I made to the finals in Project Verse!
From the time I was kid, I've always been one of those people who have shied away from competition. I was terrible at games, either sporty or board-y, and on the odd occasion that it looked like I was going to come out ahead, I'd throw the game because I couldn't bear to see my competitor feel bad. I always just shrugged it off and told myself that winning didn't matter to me. Consequently, I never learned the proper lessons that healthy competition is supposed to teach you: how a good competitor makes you better, how to win graciously, how to lose graciously, how to keep games from becoming personal, how to deal with disappointment. (Oddly, I have also never won an Olympic gold medal or gotten picked for a champion sports team).
But I think all of those years of shunning competition and actively avoiding any possible win has created some sort of latent, unused competitive gene to occasionally roar to the surface and turn me, suddenly, Hulk-like, into an aggressive machine, mindlessly programmed to win some completely vague and useless contest at all costs. Most of the time these are contests that no one else even knows they're in with me. But no matter. That's not the point. The point is to win. Even if I have to make up the game, the victory, and the prize, all in my own head. It could be something as simple as being the first one to hit the Walk button at the crosswalk. (Ha! That shows them. Whose got the fastest reflexes here, huh? That's right. Who's yer Daddy, bitch?) Then I feel better. Then I feel like I won; like I beat someone at something. It seems to be some ingrained biological function, that the more I ignore or try to tamp down with my "winning doesn't matter" mantra, the more it scrabbles to assert itself.

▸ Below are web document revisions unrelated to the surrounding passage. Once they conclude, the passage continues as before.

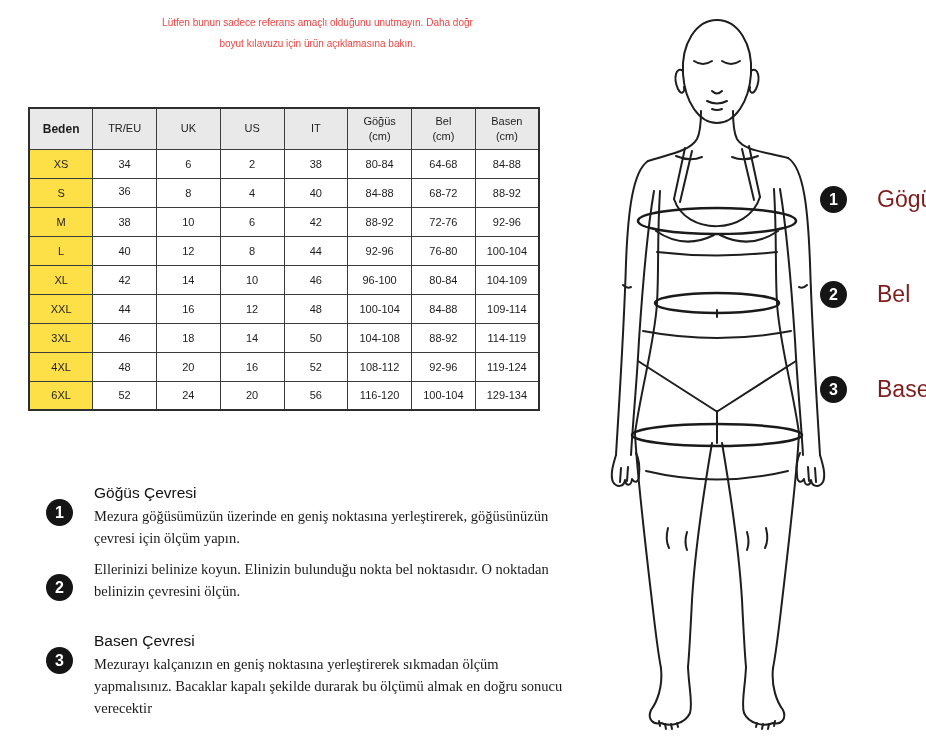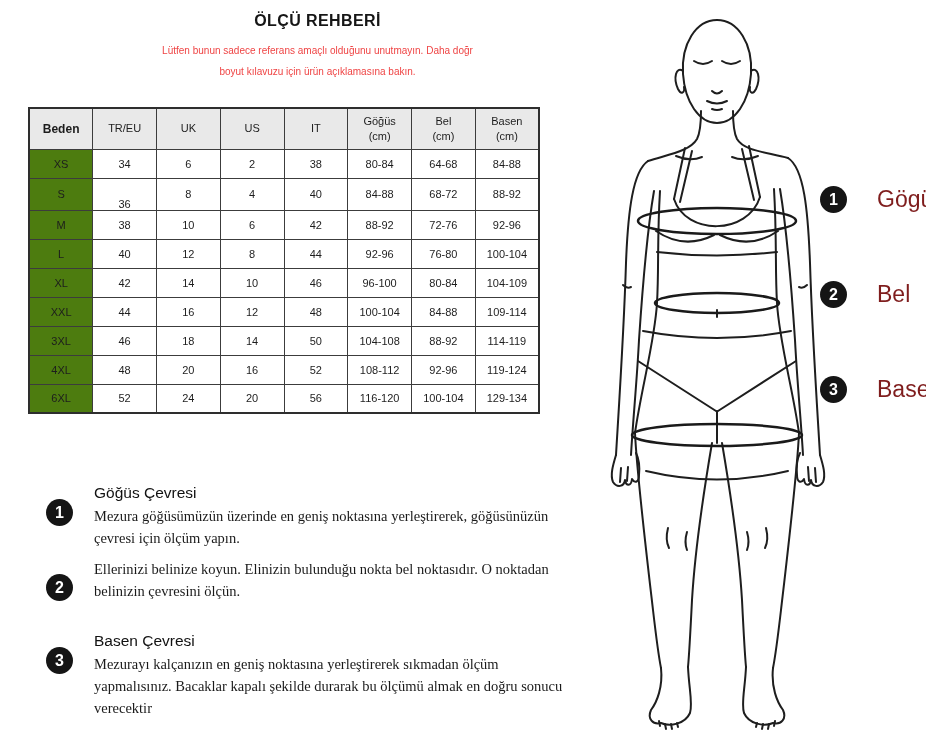"ÖLÇÜ REHBERİ" div.guide-title { html: <div>ÖLÇÜ REHBERİ</div> -> none }
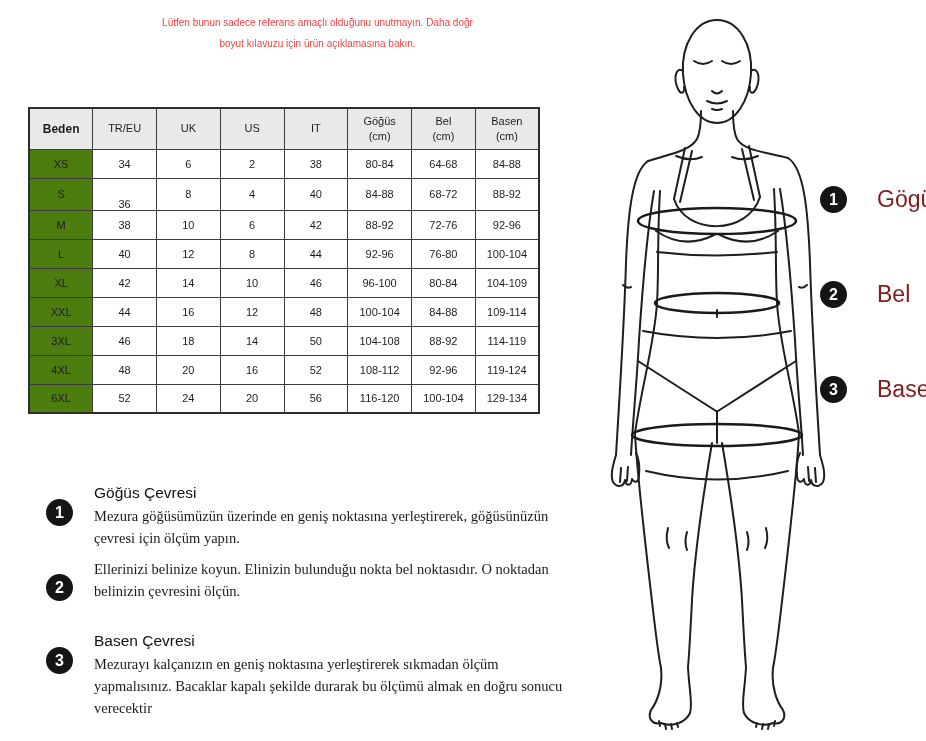"XS" .size-table tbody td.rowhead { background: #4d7c0f -> #fde047 }
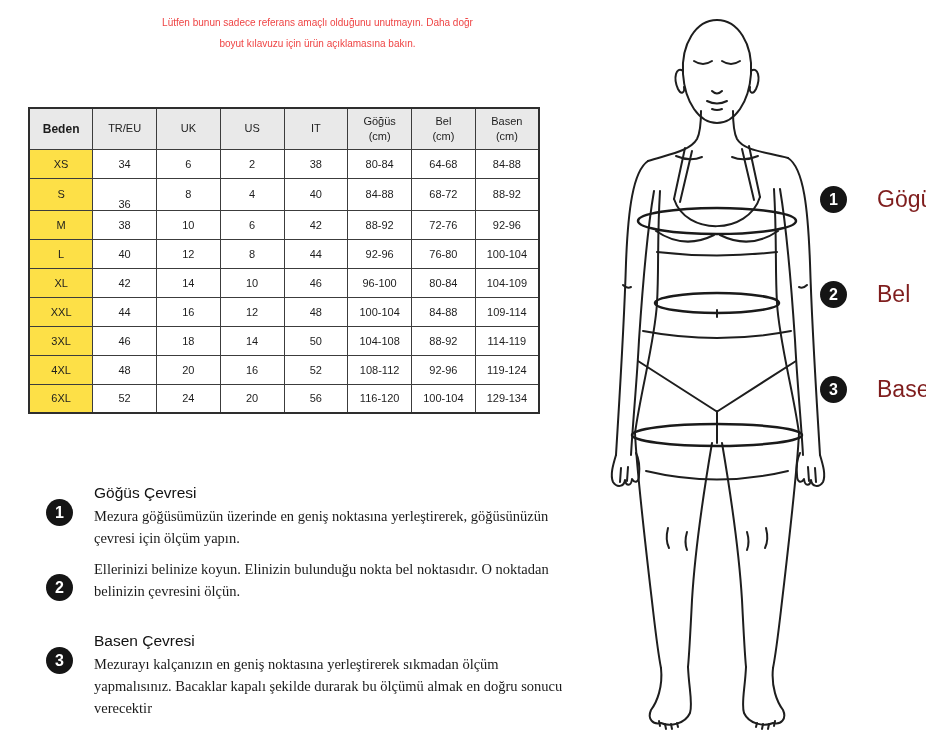"36" .size-table tbody td.v-top { padding-top: 19px -> 6px }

So now I am in this contest, with nine awesome, scarily good poets, and in order to win, I have to hold on for ten whole weeks! I have to write really damn good stuff on very short notice. I have to be consistent, I have to be fearless and strong of heart, I have to, god forbid, "deliver". And there will be winners and losers, a dynamic that terrifies me. It's so black and white. So final.
But I'm really, really excited about it! I already feel that reptilian, competitive thing, crawling it's beady-eyed path to the surface of my frontal cortex and whispering to me...winning is all that counts...winning is all that counts...and I'm like a mixed martial-arts cage fighter with his coach before the big match, jumping around, all hopped on adrenaline and ready to crush my competitor's windpipe.
But, like I said, winning is not really that important to me.